Genres: Horror, Thriller
Runtime: 90 minutes
Artists International Inc.
Online since: February 20th, 2006
Review done by: Gruesome Griffon
Starring: Tom Savini, Martin Schiff, Damien Luvara, Jamie McCoy
Directed by: Tor A. Ramsey
Story: On the request of his father, Matthew goes to a sleepy rural town
to oversee the construction of a newly acquired property. What he doesn't
know until it is too late is the site is an old cemetery. And the current
tenants aren’t too happy about relocating.
What’s the easiest way to make a crap sandwich? Just slide this film
between 2 slices of bread. The movie begins with an obvious rip off of the
redneck hunting scene in Dawn of the Dead. As if picking the bones of a
genre classic isn't bad enough, Tom Savini plays a wife-beater wearing ex-
cop who is his own one man clean & sweep team spouting nuggets of
dialog like “Zombies don’t take to kids” and (once finding the kids) “I hope
these are normal kids”. Those of you whom idolize Mr.
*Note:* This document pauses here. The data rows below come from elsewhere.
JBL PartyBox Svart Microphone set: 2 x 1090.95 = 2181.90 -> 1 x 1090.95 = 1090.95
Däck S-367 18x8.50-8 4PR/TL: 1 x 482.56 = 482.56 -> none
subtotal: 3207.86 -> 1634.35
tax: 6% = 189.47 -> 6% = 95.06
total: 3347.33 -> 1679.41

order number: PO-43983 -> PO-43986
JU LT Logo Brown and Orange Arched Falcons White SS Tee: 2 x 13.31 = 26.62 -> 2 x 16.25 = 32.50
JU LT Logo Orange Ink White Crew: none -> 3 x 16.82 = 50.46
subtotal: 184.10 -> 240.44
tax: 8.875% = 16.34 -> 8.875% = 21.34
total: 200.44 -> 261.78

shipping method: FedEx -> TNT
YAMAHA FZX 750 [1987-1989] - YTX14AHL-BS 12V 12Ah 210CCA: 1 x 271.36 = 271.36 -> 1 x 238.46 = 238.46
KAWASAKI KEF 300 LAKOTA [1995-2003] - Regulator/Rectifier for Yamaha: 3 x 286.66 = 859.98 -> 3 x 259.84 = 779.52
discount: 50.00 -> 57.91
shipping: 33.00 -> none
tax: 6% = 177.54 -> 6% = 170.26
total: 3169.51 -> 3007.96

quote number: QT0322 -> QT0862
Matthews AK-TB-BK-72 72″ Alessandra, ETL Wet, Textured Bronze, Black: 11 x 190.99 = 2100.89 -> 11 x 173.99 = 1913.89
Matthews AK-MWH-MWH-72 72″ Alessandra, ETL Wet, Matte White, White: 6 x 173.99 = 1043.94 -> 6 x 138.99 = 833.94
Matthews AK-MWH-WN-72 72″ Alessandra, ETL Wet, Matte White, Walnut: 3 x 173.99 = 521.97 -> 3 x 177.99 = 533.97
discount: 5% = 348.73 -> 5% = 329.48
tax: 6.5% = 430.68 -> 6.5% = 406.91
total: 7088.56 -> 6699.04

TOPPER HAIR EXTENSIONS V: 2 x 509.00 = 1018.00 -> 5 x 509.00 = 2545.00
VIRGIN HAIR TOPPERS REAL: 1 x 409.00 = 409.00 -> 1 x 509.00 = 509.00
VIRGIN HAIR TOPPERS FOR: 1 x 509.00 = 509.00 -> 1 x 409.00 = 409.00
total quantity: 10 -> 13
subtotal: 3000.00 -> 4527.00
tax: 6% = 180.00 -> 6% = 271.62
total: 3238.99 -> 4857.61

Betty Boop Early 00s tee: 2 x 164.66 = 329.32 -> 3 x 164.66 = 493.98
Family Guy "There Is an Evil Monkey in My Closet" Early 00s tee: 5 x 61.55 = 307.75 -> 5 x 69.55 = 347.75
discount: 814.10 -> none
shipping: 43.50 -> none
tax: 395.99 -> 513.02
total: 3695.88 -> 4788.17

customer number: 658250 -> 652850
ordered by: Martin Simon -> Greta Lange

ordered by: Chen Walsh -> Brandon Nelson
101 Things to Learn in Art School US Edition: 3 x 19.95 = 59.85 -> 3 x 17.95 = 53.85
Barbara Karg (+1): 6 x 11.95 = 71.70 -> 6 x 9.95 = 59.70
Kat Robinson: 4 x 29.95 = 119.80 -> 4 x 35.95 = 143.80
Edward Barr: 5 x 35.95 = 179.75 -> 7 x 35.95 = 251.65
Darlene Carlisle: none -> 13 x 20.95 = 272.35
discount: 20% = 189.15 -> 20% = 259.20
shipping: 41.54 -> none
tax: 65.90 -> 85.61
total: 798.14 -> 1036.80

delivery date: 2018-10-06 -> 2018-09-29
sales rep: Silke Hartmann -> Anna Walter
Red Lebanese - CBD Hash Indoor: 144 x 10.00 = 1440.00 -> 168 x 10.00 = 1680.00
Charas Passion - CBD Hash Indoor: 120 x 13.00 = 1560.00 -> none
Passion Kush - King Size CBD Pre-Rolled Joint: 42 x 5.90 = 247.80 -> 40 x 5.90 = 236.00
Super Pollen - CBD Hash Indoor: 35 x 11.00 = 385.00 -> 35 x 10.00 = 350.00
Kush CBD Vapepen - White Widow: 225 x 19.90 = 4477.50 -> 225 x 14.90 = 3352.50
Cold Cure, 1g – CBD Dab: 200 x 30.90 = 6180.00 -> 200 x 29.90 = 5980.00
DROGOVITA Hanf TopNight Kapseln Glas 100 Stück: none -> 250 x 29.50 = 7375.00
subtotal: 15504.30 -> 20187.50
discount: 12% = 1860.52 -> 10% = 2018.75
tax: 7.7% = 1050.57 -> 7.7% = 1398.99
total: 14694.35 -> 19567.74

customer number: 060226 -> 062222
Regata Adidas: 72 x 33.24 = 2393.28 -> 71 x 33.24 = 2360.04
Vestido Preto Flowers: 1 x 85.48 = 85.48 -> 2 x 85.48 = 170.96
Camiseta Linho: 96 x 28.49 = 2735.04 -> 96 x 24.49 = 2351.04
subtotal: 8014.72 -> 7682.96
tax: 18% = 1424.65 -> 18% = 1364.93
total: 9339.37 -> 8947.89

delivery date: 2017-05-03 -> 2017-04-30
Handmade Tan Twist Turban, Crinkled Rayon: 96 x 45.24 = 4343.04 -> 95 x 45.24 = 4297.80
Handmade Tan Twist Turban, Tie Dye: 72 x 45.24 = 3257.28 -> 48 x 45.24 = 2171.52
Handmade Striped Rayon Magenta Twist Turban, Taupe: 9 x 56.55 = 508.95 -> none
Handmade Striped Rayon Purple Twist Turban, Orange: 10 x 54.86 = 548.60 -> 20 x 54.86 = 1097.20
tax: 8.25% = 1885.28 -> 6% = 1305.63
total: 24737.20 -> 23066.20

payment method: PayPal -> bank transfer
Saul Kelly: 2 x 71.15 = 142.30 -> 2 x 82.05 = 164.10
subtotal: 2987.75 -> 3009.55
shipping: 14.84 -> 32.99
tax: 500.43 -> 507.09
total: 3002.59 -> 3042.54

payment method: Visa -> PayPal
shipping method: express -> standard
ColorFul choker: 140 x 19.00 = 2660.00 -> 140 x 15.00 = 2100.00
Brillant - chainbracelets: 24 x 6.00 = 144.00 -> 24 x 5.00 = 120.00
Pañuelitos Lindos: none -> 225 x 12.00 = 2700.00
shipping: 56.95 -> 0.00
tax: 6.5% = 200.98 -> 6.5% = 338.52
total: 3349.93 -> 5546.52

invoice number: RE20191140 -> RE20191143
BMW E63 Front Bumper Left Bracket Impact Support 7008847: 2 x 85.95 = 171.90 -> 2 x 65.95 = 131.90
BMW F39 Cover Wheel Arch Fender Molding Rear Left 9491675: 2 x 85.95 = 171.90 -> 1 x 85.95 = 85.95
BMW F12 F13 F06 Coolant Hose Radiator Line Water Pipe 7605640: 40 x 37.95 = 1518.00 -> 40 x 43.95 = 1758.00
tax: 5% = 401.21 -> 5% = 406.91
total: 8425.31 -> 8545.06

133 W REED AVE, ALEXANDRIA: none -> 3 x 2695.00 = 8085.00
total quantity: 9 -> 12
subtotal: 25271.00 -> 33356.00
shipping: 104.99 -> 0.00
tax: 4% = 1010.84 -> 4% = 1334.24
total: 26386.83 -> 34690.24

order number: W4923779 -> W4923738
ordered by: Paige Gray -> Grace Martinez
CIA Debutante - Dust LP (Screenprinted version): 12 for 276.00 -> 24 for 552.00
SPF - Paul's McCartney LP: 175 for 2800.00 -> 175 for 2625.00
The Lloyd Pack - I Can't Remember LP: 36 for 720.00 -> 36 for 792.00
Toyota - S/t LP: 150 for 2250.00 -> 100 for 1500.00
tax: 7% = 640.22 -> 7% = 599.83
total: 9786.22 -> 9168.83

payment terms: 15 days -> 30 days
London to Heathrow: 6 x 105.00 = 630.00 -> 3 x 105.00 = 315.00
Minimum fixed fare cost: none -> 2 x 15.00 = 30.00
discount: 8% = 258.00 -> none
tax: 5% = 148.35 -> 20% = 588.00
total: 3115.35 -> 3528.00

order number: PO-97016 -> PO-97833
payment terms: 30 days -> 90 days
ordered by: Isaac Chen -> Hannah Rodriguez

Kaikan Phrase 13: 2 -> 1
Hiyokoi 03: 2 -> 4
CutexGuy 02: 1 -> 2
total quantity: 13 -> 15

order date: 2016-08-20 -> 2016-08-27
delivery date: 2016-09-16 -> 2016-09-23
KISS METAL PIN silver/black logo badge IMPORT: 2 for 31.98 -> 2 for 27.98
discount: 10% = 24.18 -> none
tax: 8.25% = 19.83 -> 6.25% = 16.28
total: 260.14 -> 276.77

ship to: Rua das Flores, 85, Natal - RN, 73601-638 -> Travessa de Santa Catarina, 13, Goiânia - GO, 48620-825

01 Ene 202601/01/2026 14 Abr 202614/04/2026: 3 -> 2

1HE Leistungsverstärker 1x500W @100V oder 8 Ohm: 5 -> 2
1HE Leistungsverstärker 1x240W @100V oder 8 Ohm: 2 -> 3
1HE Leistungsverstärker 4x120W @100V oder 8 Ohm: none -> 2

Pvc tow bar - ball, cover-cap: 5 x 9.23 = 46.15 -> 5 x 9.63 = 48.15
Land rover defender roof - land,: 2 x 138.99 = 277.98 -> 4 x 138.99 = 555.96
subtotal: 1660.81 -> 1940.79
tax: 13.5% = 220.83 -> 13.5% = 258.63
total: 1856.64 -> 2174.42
Savini need not
worry: he exits the picture after 14 minutes of zombie ass kicking. Some
zombie named Abbott Hayes appears and kills Tom, but the police are
convinced the town is now a zombie free zone. Once our supposed hero
dies, the movie switches gears and moves ahead 14 years later. The
exposition is left to 4 teens off to see a concert (probably a Journey
concert) in their VW van to set this story into motion.
The teens recount the evil serial murder/rapist Abbott Hayes who
apparently was killed in prison many years ago. However, the demonic Mr.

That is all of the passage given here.